| HN Mirror

Y	Hacker News new \| ask \| show \| jobs


	by vvanders 3480 days ago
	My naive assumption is that code reuse across platforms is a good thing, I'd love to understand why this isn't the case here or what the concrete arguments are against it.

8 comments

AnthonyMouse 3480 days ago

> My naive assumption is that code reuse across platforms is a good thing, I'd love to understand why this isn't the case here or what the concrete arguments are against it.

A driver is inherently platform-specific. It's glue that ties the hardware to the operating system. The only "correct" way to have one driver work on multiple operating systems is for the operating systems to all use the same driver model.

The ugly way is to create your own hardware abstraction layer and then write a translation layer between that and each operating system, because that's complicated and hideous.

But it's especially silly because Linux accepts suitable contributed code, so you could instead use the native Linux model as your "intermediary layer" and fix Linux if it isn't suitable in some way. And then translate that to what the closed operating system you can't modify uses.

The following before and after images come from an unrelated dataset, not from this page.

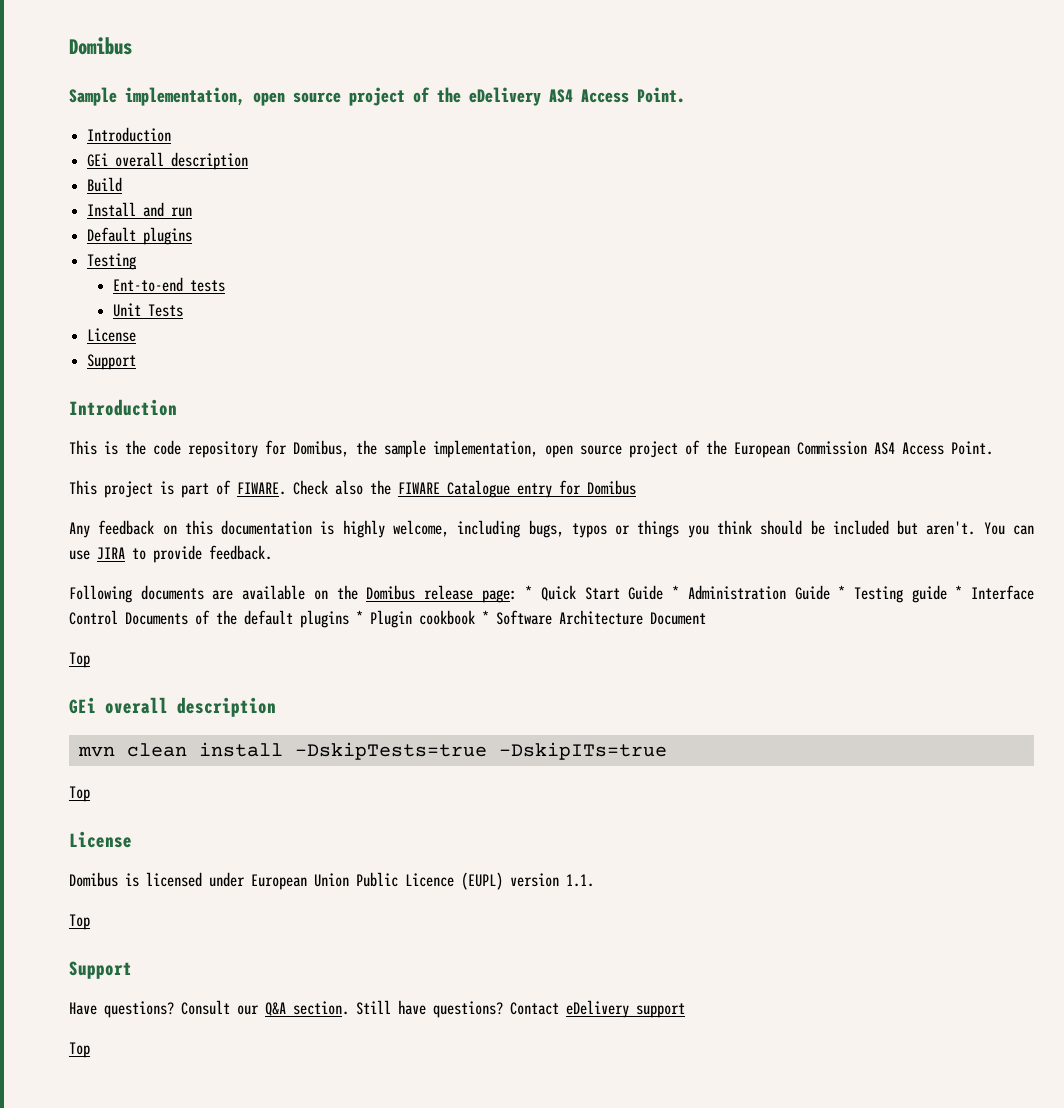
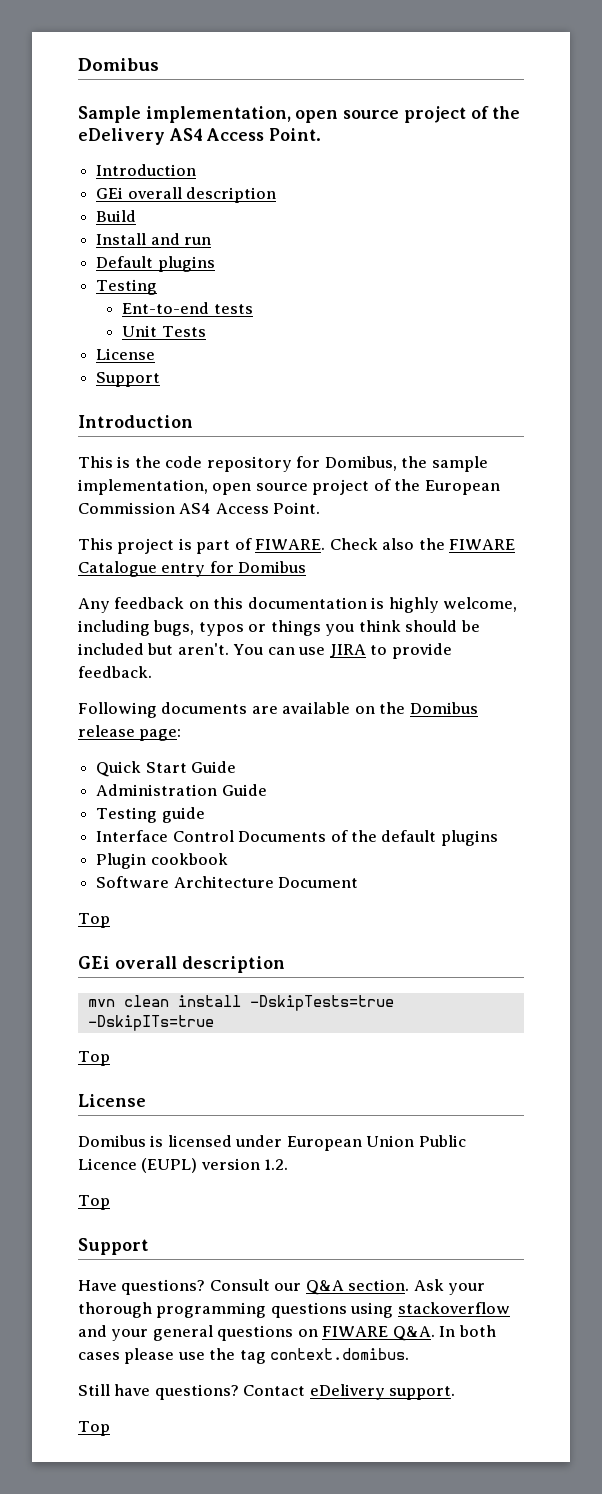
[525,585,533,599] * -> (182, 735) //
[672,585,680,599] * -> (237, 767) //
[838,585,846,599] * -> (267, 790) //
[955,585,963,599] * -> (205, 815) //
[356,610,363,624] * -> (498, 838) //
[482,610,489,624] * -> (228, 859) //
[566,874,594,887] 1.1. -> [264,1159,289,1170] 1.2.
(349, 1008) none -> [413,1279,486,1295] [78,1302,510,1318] [78,1325,496,1341] [78,1348,410,1364] Ask your thorough programming questions using stackoverflow and your general questions on FIWARE Q&A. In both cases please use the tag context.domibus. //
[636,1003,685,1018] support -> [389,1386,456,1400] support.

The result is that the Linux people are happier and you have one less translation layer to maintain.

comex 3480 days ago

That might run into license issues. If you want to avoid licensing the other versions of your driver under GPLv2, you'd have to carefully avoid copying any code from the main kernel into your translation layer (rewriting any helper functions you end up using), and even then there's the idea of API copyright to contend with.

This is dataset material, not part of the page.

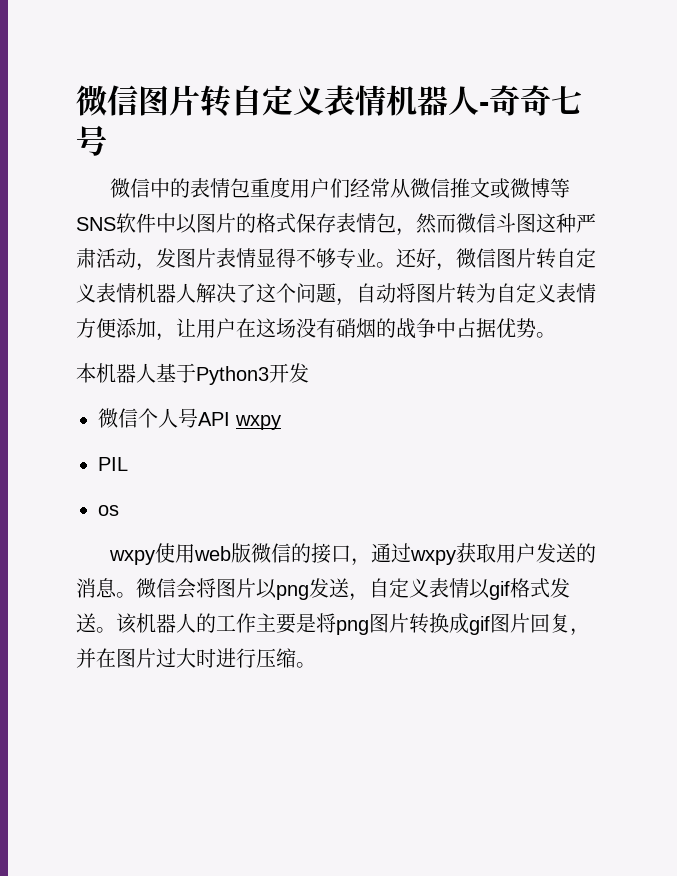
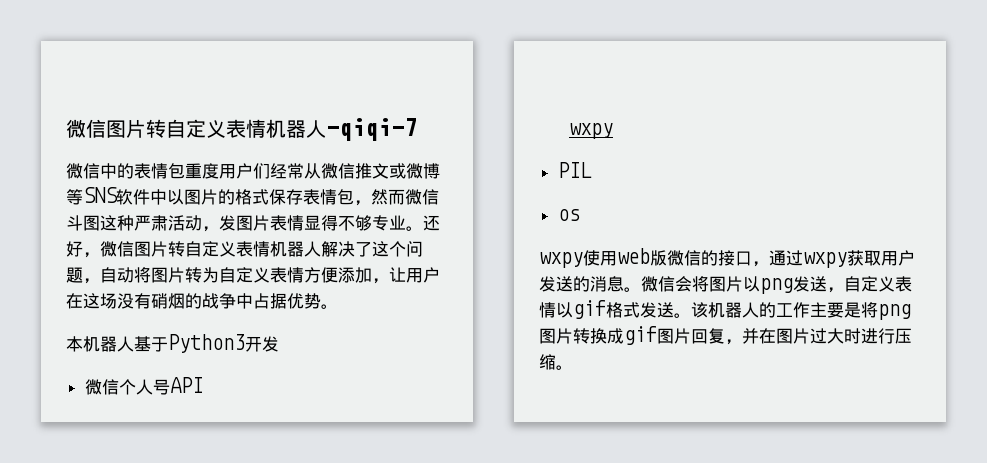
[76,85,582,117] [76,125,107,156] 微信图片转自定义表情机器人-奇奇七号 -> [66,118,417,141] 微信图片转自定义表情机器人-qiqi-7
(230, 419) none -> (203, 385) //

One might ask whether it is desirable to avoid the GPL, and there are a lot of arguments on both sides there, but it's certainly easy to run into issues when you have a GPL licensed module designed to be linked into a proprietary program (kernel).

AnthonyMouse 3479 days ago

> If you want to avoid licensing the other versions of your driver under GPLv2, you'd have to carefully avoid copying any code from the main kernel into your translation layer (rewriting any helper functions you end up using), and even then there's the idea of API copyright to contend with.

Isn't the point supposed to be to not have other versions of your driver, so you can use the same one on every platform?

comex 3479 days ago

By "other versions" I mean the codebase used for a given non-Linux platform, which would (hypothetically) include most of the Linux driver's code plus a translation layer from Linux APIs to that platform's.

AnthonyMouse 3479 days ago

The translation layer isn't where the interesting bits are. The parts hardware companies want to keep secret are the hardware-specific parts, not the OS-specific parts. It might even help them to open source the translation layers because then others could potentially use them and shoulder some of the maintenance cost.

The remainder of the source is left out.